Pihak Polsek juga membeberkan bahwa minimal dua alat bukti yang sah sebagaimana disyaratkan Pasal 184 KUHAP telah terpenuhi dan disita, termasuk gembok yang dirusak dan dipotong. Sementara alat perusakan berupa gerinda, hingga kini masih masuk dalam Daftar Pencarian Barang Bukti (DPB) karena disembunyikan pihak terlapor.
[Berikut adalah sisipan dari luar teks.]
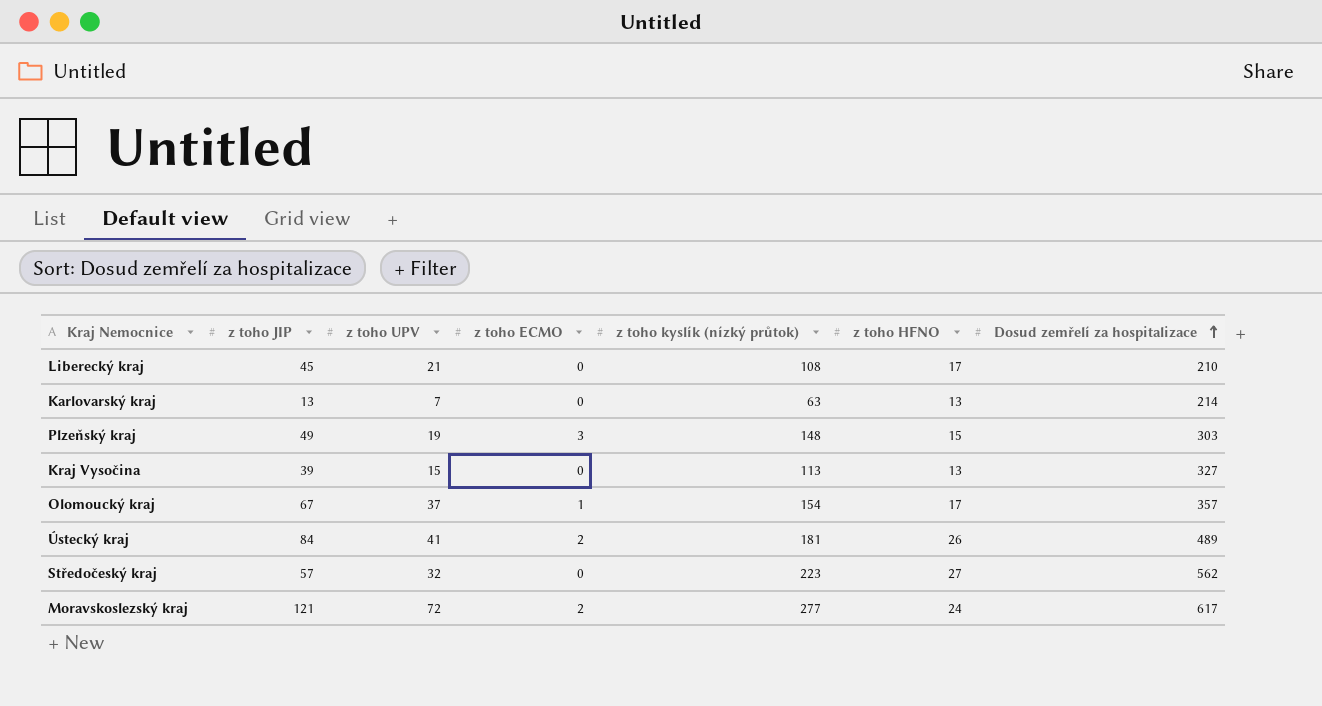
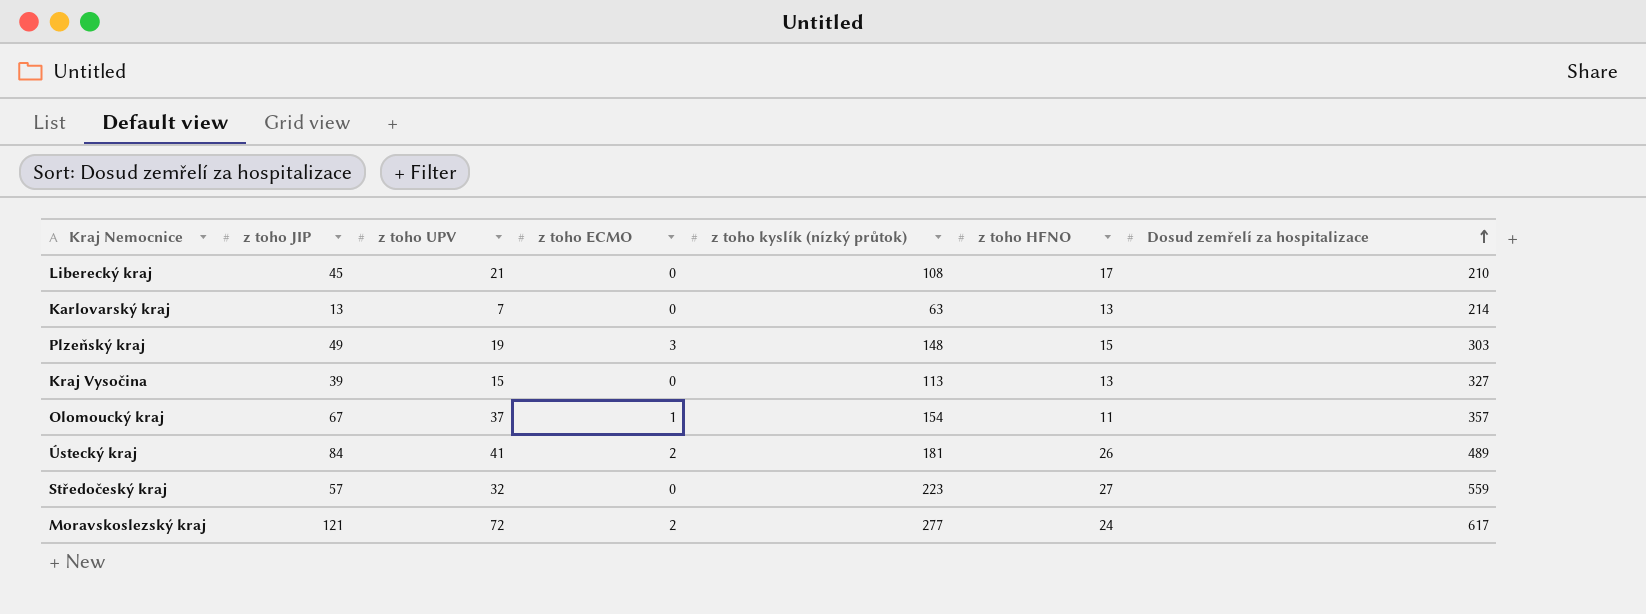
Olomoucký kraj | z toho HFNO: 17 -> 11
Středočeský kraj | Dosud zemřelí za hospitalizace: 562 -> 559

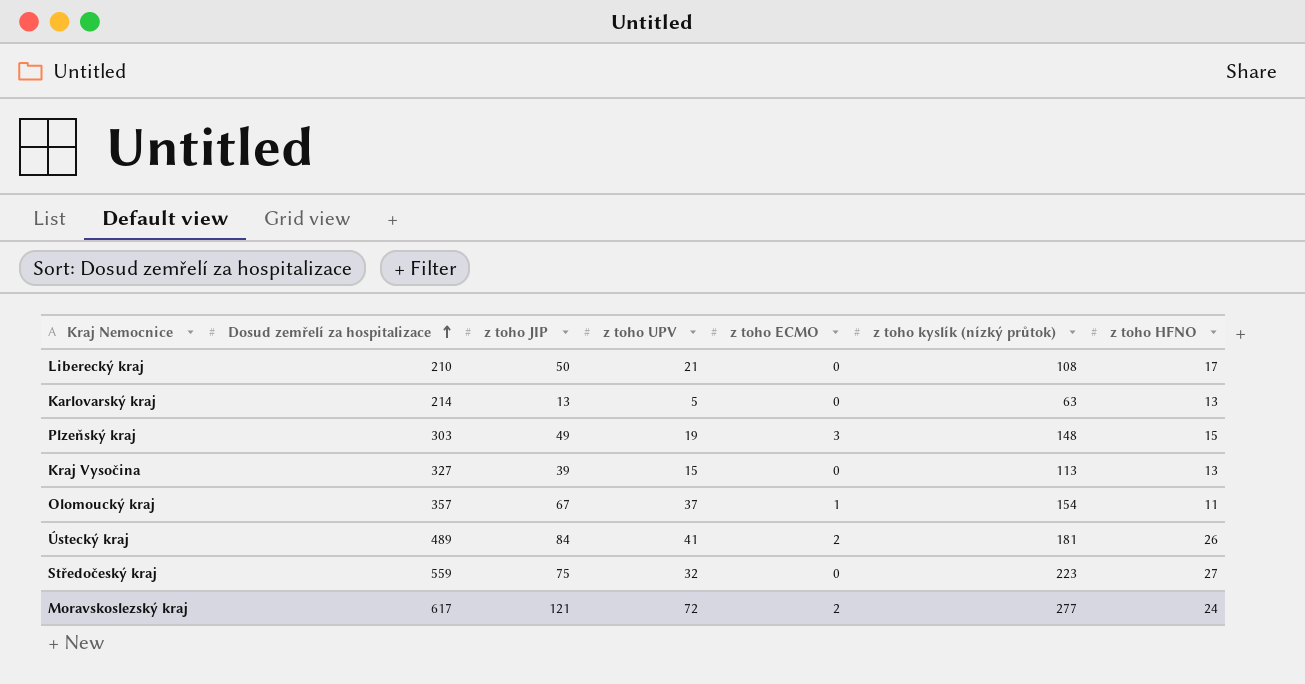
column Dosud zemřelí za hospitalizace | position: 7 -> 2
Liberecký kraj | z toho JIP: 45 -> 50
Karlovarský kraj | z toho UPV: 7 -> 5
Středočeský kraj | z toho JIP: 57 -> 75

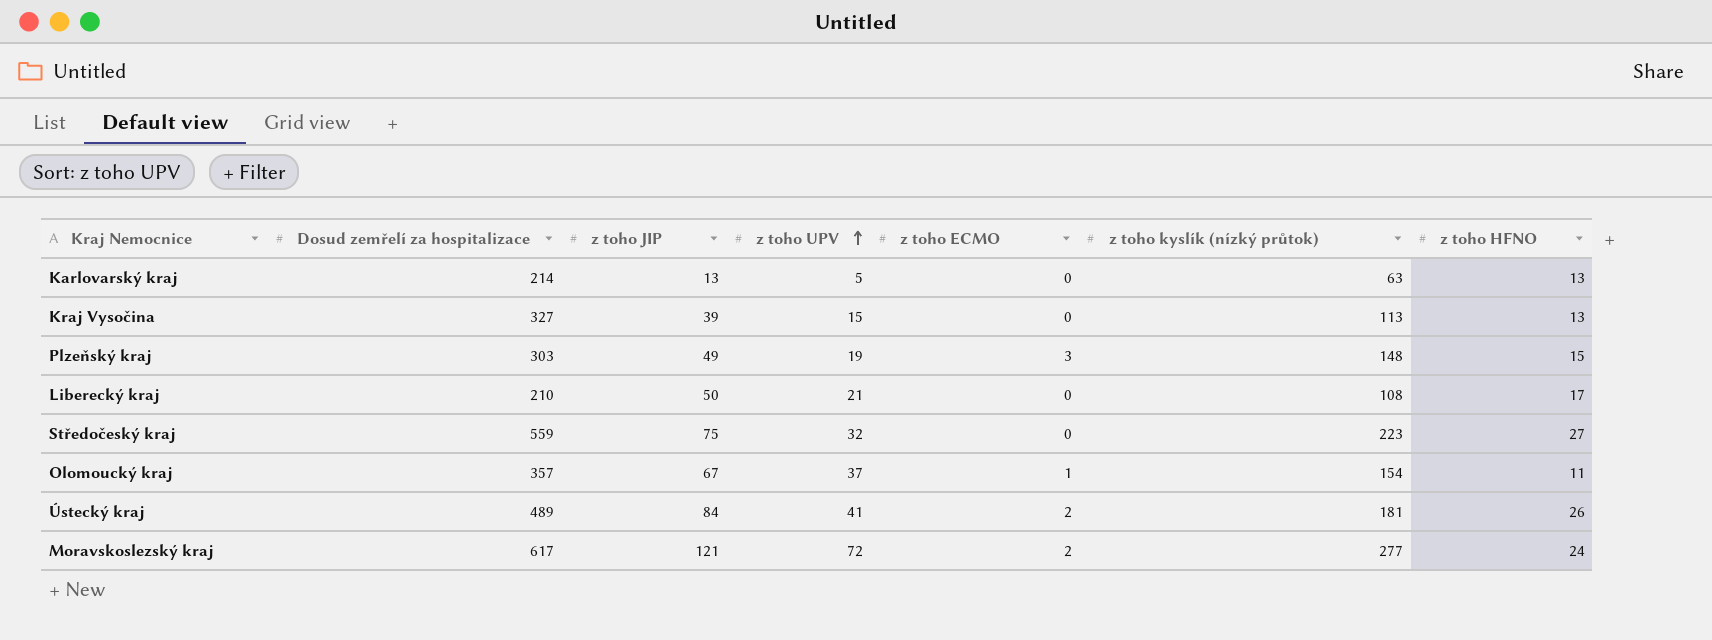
row order: Dosud zemřelí za hospitalizace ascending -> z toho UPV ascending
Dua sikap yang bertolak belakang antara polisi dan jaksa ini memicu kritik tajam dari elemen sipil. Bidang Investigasi LSM GAN, Ridho D, menilai ada skenario tebang pilih yang dipertontonkan untuk melindungi kekuatan korporasi keuangan dan pemenang lelang dengan mengorbankan hak-hak warga negara kecil.
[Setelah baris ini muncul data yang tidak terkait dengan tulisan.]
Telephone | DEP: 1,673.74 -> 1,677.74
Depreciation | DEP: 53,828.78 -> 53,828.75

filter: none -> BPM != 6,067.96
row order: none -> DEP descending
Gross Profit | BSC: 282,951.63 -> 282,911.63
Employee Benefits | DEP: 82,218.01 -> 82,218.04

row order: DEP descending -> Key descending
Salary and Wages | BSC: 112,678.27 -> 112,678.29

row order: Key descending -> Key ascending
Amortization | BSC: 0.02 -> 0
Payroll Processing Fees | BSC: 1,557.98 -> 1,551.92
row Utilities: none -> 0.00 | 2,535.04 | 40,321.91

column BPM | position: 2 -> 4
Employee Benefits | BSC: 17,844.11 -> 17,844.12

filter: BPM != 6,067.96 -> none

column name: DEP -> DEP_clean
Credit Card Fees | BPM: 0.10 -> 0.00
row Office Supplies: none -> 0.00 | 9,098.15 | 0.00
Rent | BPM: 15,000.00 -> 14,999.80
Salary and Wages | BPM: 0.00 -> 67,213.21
“Kami menduga kasus ini terkesan disengaja untuk dihambat. Kami meminta Kejari Muaro Jambi untuk berperilaku adil dalam kasus ini. Jangan sampai pilih kasih terhadap pelapor ataupun terlapor,” tegas Ridho.
Kini, bola panas kembali berada di tangan Kejari Muaro Jambi. Jika pengadilan saja sudah menyatakan penetapan tersangka itu sah demi hukum, publik kini bertanya-tanya dalam standar hukum apa yang sebenarnya dipakai jaksa hingga menganggap perusakan itu legal?